# Why is this function not invertible?

Why is the following function NOT invertible?

$$y[n] = \frac 1 {x[n-1]^2}$$

A function is invertible if two distinct inputs give two distinct outputs. Is there a quick way to check for invertibility?

• Draw a graph. And if you can draw a horizontal line over two or more points in it, it is not invertible. And for the function in your example y[n]=1/(x[n-1])^2 = 1/(-x[n-1])^2. So it has the same value for any pair of negative/positive value. – Eugene Sh.
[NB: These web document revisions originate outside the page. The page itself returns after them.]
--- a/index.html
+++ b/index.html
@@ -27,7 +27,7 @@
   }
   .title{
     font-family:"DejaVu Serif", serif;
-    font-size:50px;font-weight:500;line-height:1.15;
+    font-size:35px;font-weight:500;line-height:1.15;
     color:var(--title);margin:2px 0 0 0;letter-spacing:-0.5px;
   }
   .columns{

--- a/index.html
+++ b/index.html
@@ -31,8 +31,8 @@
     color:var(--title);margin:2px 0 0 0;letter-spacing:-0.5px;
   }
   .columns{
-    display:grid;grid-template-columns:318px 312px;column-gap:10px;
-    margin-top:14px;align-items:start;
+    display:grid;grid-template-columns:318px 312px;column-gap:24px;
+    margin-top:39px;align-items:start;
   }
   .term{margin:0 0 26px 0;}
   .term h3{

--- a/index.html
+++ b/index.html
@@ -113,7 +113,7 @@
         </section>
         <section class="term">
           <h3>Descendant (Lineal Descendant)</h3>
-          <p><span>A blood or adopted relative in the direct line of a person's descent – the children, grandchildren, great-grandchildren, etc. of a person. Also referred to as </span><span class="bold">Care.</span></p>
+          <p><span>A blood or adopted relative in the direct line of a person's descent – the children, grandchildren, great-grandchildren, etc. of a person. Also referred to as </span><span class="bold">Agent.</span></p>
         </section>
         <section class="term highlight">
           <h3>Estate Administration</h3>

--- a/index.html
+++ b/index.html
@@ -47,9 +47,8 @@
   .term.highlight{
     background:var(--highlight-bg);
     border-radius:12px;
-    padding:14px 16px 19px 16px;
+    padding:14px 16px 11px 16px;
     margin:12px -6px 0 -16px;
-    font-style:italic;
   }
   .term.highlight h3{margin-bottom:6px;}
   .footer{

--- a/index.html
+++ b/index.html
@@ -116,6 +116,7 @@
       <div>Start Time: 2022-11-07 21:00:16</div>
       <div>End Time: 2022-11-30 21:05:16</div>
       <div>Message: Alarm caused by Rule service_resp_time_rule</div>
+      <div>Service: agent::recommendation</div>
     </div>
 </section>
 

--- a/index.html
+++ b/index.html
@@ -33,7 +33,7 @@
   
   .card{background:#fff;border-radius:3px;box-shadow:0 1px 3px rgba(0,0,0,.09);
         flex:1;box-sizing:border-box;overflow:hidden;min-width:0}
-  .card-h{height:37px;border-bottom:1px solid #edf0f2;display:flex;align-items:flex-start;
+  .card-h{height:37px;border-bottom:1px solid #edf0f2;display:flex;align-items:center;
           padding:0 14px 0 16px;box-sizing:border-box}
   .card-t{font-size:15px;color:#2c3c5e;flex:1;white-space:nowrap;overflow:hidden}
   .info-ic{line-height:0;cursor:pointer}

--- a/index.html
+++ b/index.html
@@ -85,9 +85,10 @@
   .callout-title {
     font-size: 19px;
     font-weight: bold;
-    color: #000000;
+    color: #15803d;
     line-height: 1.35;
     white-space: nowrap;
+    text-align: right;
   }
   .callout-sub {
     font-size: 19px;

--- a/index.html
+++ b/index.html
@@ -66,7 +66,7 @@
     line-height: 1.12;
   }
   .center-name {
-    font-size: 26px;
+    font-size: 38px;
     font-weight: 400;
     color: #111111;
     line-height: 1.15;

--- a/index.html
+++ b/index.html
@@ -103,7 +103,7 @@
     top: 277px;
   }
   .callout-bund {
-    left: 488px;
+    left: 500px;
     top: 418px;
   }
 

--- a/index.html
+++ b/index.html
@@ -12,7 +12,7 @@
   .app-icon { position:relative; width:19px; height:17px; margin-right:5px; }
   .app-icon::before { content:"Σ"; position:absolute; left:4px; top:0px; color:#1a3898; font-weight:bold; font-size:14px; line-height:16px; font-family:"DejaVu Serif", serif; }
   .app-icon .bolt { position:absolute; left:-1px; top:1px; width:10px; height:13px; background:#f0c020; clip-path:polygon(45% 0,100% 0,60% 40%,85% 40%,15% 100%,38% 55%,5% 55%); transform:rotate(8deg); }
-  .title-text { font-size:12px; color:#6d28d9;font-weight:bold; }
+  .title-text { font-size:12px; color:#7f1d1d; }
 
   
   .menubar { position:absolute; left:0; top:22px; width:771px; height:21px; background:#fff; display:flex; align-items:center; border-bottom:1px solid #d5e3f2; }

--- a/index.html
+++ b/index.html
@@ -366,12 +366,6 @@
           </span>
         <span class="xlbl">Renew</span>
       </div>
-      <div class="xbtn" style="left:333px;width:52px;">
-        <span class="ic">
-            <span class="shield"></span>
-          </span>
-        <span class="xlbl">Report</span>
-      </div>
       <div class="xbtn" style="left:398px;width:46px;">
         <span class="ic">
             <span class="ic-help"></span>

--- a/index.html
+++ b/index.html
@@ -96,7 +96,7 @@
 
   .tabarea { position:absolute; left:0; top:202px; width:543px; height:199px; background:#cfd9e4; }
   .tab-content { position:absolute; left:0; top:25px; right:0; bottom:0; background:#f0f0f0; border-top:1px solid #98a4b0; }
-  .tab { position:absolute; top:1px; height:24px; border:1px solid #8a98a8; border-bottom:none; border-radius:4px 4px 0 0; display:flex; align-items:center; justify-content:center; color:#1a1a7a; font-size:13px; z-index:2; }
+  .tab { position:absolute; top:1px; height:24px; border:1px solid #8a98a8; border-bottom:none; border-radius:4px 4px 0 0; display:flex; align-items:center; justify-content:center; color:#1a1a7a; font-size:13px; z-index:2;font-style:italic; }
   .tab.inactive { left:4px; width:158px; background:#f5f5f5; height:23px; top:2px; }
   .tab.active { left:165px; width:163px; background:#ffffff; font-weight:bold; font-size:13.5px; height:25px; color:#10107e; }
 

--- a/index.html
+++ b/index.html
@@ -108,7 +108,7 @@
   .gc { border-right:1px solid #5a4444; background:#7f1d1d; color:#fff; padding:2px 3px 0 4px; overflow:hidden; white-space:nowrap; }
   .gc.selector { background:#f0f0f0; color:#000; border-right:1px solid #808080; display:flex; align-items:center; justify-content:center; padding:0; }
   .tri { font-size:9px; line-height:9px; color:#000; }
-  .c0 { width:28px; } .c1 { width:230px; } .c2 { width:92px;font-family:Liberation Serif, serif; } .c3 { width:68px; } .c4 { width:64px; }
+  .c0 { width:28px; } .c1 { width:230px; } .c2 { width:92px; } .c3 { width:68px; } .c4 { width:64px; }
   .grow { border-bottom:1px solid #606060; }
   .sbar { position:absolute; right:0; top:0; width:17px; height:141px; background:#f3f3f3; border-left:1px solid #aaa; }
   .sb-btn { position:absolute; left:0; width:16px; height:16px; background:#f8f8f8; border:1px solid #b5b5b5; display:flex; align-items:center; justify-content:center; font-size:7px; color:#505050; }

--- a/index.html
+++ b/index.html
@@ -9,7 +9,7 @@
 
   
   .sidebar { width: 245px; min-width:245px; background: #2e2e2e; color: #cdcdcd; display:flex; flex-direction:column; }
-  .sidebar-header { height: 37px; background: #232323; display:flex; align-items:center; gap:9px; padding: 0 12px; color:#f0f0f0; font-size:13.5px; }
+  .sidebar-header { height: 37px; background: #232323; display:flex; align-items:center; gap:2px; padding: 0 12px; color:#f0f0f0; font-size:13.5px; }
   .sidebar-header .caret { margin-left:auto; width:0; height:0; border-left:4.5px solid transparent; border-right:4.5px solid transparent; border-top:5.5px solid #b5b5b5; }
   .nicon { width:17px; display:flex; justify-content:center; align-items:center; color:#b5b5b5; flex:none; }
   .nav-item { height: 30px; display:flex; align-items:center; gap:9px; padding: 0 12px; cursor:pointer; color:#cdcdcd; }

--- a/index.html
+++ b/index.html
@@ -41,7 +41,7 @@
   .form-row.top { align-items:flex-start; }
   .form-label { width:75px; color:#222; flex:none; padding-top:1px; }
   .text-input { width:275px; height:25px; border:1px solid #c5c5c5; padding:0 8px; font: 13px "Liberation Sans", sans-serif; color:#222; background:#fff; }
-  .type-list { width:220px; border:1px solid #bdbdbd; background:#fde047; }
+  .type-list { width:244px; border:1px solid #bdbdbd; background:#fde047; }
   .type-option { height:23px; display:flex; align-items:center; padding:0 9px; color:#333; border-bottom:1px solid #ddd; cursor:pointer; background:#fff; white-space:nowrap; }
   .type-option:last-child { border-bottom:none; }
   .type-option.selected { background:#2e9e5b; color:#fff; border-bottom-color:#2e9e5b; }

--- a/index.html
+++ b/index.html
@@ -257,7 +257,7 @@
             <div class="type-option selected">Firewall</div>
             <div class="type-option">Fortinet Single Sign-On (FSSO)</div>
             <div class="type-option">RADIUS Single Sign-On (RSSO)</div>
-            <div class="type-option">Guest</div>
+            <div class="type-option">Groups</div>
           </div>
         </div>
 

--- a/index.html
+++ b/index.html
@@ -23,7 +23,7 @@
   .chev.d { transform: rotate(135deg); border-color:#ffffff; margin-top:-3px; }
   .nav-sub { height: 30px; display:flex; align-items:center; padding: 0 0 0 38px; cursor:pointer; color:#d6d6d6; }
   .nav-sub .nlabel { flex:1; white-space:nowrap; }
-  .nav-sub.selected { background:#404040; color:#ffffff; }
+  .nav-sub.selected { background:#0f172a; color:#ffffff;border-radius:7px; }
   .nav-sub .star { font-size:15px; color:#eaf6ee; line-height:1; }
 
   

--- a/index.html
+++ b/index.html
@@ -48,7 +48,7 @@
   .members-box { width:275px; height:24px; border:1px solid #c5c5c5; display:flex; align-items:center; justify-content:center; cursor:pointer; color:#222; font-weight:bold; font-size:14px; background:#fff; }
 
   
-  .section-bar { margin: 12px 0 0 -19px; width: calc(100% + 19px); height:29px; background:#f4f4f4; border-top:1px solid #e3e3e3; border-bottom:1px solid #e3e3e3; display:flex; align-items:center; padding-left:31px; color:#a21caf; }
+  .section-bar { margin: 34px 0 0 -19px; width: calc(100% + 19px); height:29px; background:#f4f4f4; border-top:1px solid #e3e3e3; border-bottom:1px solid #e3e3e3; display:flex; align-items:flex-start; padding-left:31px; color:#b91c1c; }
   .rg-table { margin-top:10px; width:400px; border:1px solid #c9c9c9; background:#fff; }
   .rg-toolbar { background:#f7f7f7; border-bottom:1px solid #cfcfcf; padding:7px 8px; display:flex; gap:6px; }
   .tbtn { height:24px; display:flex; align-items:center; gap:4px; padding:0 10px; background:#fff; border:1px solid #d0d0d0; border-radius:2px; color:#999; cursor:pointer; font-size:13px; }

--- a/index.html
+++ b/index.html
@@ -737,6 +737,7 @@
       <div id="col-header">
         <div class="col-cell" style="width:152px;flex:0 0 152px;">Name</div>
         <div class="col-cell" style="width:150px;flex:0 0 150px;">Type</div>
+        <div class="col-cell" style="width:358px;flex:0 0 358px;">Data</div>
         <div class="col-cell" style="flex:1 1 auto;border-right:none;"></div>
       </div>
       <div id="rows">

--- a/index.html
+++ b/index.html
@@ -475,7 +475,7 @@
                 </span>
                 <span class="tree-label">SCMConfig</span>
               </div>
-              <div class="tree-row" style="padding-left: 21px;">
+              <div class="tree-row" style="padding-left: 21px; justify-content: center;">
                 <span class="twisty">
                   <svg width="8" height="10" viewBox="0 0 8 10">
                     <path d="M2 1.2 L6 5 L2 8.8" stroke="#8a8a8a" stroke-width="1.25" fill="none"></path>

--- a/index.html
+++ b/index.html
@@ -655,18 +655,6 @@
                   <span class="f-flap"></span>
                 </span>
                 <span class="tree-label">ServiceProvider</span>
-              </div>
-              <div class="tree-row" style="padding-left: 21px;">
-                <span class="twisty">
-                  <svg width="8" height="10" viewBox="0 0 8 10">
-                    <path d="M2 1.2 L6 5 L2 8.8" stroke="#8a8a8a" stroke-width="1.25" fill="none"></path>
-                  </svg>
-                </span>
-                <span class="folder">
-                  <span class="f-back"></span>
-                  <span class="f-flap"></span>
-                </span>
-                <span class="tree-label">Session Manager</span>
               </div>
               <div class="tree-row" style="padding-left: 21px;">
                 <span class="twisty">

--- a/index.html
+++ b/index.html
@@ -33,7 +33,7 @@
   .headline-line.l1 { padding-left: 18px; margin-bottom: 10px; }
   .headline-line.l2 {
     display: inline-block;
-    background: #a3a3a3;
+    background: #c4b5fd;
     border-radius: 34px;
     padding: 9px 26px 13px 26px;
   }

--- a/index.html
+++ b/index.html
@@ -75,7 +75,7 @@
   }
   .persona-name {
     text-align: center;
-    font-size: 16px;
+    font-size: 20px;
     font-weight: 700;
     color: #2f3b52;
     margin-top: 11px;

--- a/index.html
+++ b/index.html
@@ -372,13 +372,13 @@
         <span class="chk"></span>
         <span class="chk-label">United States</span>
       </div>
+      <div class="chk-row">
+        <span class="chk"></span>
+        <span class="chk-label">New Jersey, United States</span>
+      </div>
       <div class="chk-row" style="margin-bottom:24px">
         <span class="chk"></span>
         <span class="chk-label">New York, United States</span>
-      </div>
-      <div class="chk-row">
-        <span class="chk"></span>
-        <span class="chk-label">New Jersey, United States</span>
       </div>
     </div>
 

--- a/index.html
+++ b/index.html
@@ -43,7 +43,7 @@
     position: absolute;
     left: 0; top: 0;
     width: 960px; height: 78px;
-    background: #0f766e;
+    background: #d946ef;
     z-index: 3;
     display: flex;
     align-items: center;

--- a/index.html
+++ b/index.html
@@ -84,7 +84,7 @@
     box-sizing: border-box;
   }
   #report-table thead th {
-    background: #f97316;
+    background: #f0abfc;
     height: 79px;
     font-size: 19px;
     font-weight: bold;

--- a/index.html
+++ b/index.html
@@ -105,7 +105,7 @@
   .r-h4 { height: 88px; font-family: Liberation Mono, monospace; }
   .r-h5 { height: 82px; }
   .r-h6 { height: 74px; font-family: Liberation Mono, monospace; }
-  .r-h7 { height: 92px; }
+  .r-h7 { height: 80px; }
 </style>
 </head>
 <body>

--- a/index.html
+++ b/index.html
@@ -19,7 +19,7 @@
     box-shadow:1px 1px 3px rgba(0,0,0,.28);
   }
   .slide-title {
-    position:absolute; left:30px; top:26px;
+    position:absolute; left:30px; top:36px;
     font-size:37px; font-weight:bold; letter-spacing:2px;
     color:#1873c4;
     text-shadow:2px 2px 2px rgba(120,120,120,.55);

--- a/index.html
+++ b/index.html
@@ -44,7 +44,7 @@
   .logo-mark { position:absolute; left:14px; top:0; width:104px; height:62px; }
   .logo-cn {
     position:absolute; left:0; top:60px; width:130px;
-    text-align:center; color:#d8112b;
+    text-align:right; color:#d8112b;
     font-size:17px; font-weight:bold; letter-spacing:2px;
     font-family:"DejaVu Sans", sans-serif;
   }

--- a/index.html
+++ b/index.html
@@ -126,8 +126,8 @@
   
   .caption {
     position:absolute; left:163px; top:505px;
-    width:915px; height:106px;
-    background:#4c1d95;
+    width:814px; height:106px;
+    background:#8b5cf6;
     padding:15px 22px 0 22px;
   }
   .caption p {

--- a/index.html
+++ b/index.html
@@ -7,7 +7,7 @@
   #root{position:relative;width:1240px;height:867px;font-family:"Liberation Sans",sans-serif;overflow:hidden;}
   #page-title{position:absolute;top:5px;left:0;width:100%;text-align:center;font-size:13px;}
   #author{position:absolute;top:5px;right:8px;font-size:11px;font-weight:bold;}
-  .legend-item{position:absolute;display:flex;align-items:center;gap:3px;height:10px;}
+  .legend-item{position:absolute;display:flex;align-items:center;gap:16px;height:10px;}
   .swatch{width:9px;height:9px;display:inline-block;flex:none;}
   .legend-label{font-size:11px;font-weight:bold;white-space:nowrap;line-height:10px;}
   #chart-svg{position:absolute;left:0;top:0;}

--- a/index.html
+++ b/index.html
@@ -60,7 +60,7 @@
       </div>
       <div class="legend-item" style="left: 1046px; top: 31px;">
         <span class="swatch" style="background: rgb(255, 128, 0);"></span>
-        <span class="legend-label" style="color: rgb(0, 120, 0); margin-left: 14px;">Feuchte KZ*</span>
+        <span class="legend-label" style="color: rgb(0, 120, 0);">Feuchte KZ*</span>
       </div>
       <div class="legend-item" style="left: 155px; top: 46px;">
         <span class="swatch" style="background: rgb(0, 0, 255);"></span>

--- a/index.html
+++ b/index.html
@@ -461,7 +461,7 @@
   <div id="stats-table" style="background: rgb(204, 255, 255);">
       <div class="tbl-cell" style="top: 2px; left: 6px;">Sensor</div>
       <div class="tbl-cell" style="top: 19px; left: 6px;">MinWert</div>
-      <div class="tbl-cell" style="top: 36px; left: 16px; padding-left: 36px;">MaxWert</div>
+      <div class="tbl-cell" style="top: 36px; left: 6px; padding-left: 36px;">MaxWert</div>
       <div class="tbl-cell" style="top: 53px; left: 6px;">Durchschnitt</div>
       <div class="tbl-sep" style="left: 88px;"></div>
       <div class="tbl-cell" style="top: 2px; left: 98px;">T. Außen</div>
Oct 21 '15 at 19:40
• any other ways ? I won't be able to draw on the exam – user65652 Oct 21 '15 at 19:43
• In the case of the example the function is clearly even. Even functions are non-invertible. – Eugene Sh. Oct 21 '15 at 19:45
• how can you tell it is even by just looking at it? – user65652 Oct 21 '15 at 19:50
• When you see x to the power of even number it will always lead to a same result for both x and -x. – Eugene Sh. Oct 21 '15 at 19:52

$$x[n-1] = 1$$ $$y[n] = \frac 1 {x[n-1]^2} = \frac 1 {(1)^2} = 1$$
$$x[n-1] = -1$$ $$y[n] = \frac 1 {x[n-1]^2} = \frac 1 {(-1)^2} = 1$$